New Yorker's Jane Mayer: Journalists are 'Beholden' to Report False Allegations of Sexual Abuse

October 10th, 2018 9:58 PM

Remember back when a solid sense of skepticism was considered a prerequisite for working in journalism? Looks like that ethos is long gone and discarded.

Speaking with former U.S. Attorney Preet Bharara about her hit piece on then-Supreme Court nominee Brett Kavanaugh, New Yorker writer Jane Mayer came across as revealing a bit more than intended.

Bharara, one of many US attorneys fired by the incoming Trump administration in early 2019, a standard practice when the opposing party gains control of the White House, now opines about politics on his Stay Tuned with Preet podcast.

Mayer spoke with Bharara on Oct. 4 while she was making the rounds to tout her reporting on Kavanaugh co-written with Ronan Farrow. In the article, Mayer and Farrow allege that Kavanaugh exposed himself to a female Yale classmate in the early '80s during a rowdy party and inadvertently caused her to touch his penis, an unsubstantiated claim that Kavanaugh vehemently denied.

It was during this line of questions from Bharara that Mayer made an assertion about journalism ethics that sounded questionable at best --

BHARARA: Do you have a view on whether or not Brett Kavanaugh should be on the Supreme Court?

MAYER: You know, I try to not even think like that. (laughs)

BHARARA: You anticipated my next question (crosstalk), I was going to ask you, for a journalist, you or Ronan Farrow or anyone else, I mean, maybe you personally have a view and you're entitled to that. But how you keep that from infecting your reporting?

MAYER: It's just the way a doctor or some other professional would deal with a situation. You just have to be professionally detached and whether you want this person on the court or not, if this person committed a sexual assault, even if they were your favorite candidate you would still be beholden to the public to have to put that information out. And even if they're your least favorite candidate and somebody's making a false allegation, you would be beholden to get that information out.



Uh, wouldn't a reporter in that situation actually be obligated to not report a false allegation? Notice that Mayer did not say a reporter would be "beholden" to report a false allegation against "your favorite candidate."

So not only is the burden of proof now falling on those accused of sexual misconduct while the presumption of innocence is deemed an anachronism -- but false allegations are considered fair game. Unless, of course, the accused is a Democrat.

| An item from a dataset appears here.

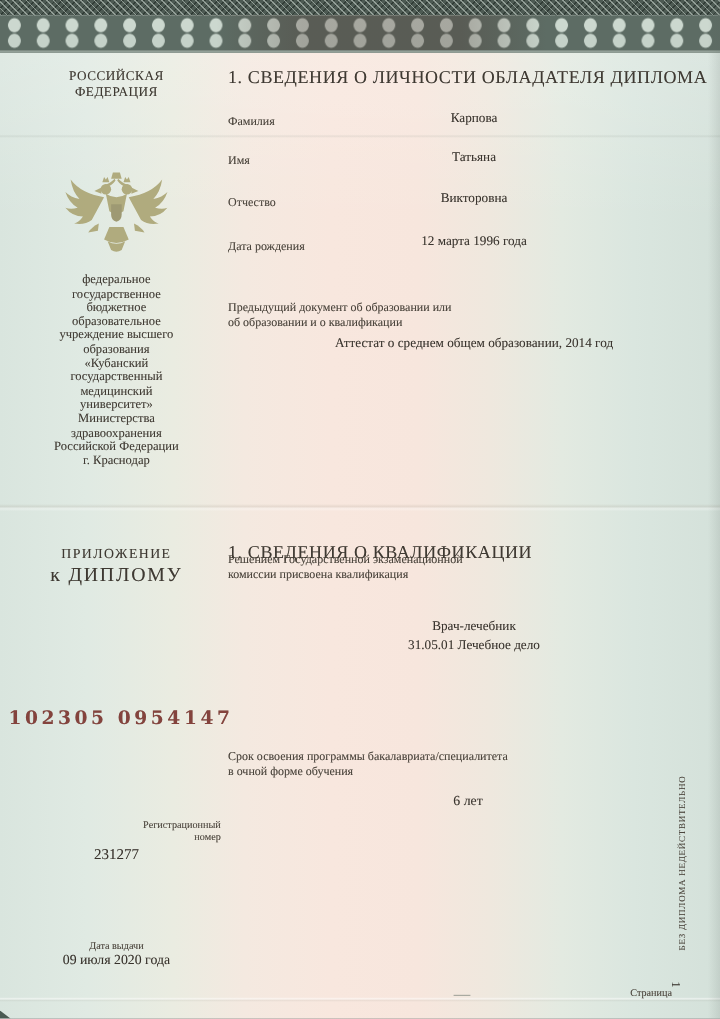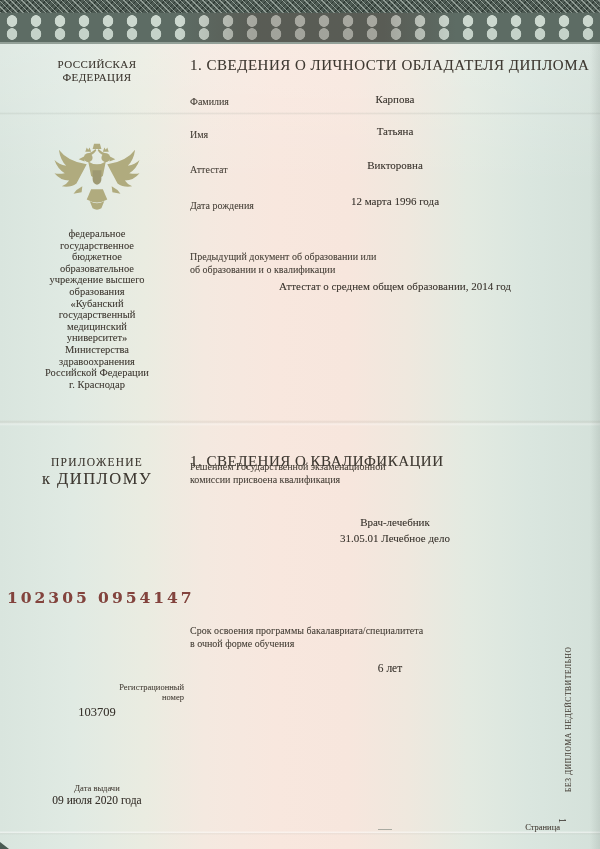"Аттестат" div.f-label { text: Аттестат -> Отчество }
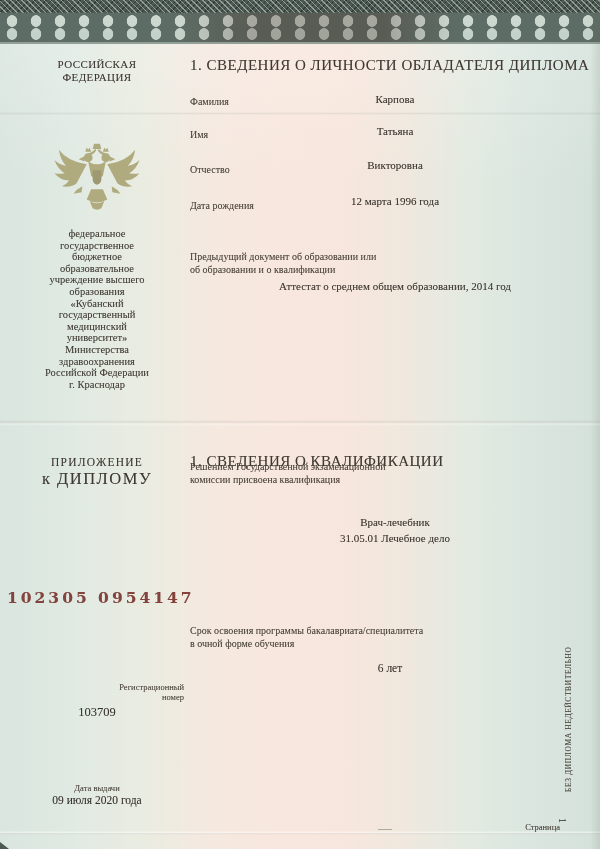"103709" div.reg-number { text: 103709 -> 231277 }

I'm reminded of a scene from the 1994 Ron Howard movie The Paper, loosely based on a New York City tabloid, with the editors in a meeting discussing the next day's stories. Two black teens have been arrested as suspects in the murders of two white bankers and editor Henry Hackett (Michael Keaton) has reason to believe they were not involved. Regardless, managing editor Alicia Clark (Glenn Close) wants to run a front-page photo of the teens with the blaring headline Gotcha.

HACKETT: What if these aren't the guys? What if they are innocent?

CLARK: We taint 'em today, we make 'em look good on Saturday, everybody's happy.

As if sensing she'd just stepped in it, Mayer quickly cited an example of reporting by her and Farrow earlier in the year that could not be cited as an example of liberal bias --

MAYER: And I think, you know, the best way to illustrate how this is not a political job is that the last story that Ronan Farrow and I worked on prior to the Kavanaugh story was about Eric Schneiderman, the attorney general at the time of New York state. It would be hard to find a more outspoken critic of Donald Trump and someone more up to his eyeballs in the fight against Trump. So if this were political and we were just trying to help one side of politics and not the other, we would never have written that story which resulted in Eric Schneiderman having to step down in two hours and 57 minutes from his job.

BHARARA: Did you have a stopwatch? (laughter from both). That's very precise, Jane.

That Mayer may have it in for Kavanaugh is hardly surprising, considering that she also smeared Supreme Court justice Clarence Thomas, another conservative high court nominee accused of sexual misconduct without evidence to support the claim, in the book Strange Justice co-written with future New York Times executive editor Jill Abramson.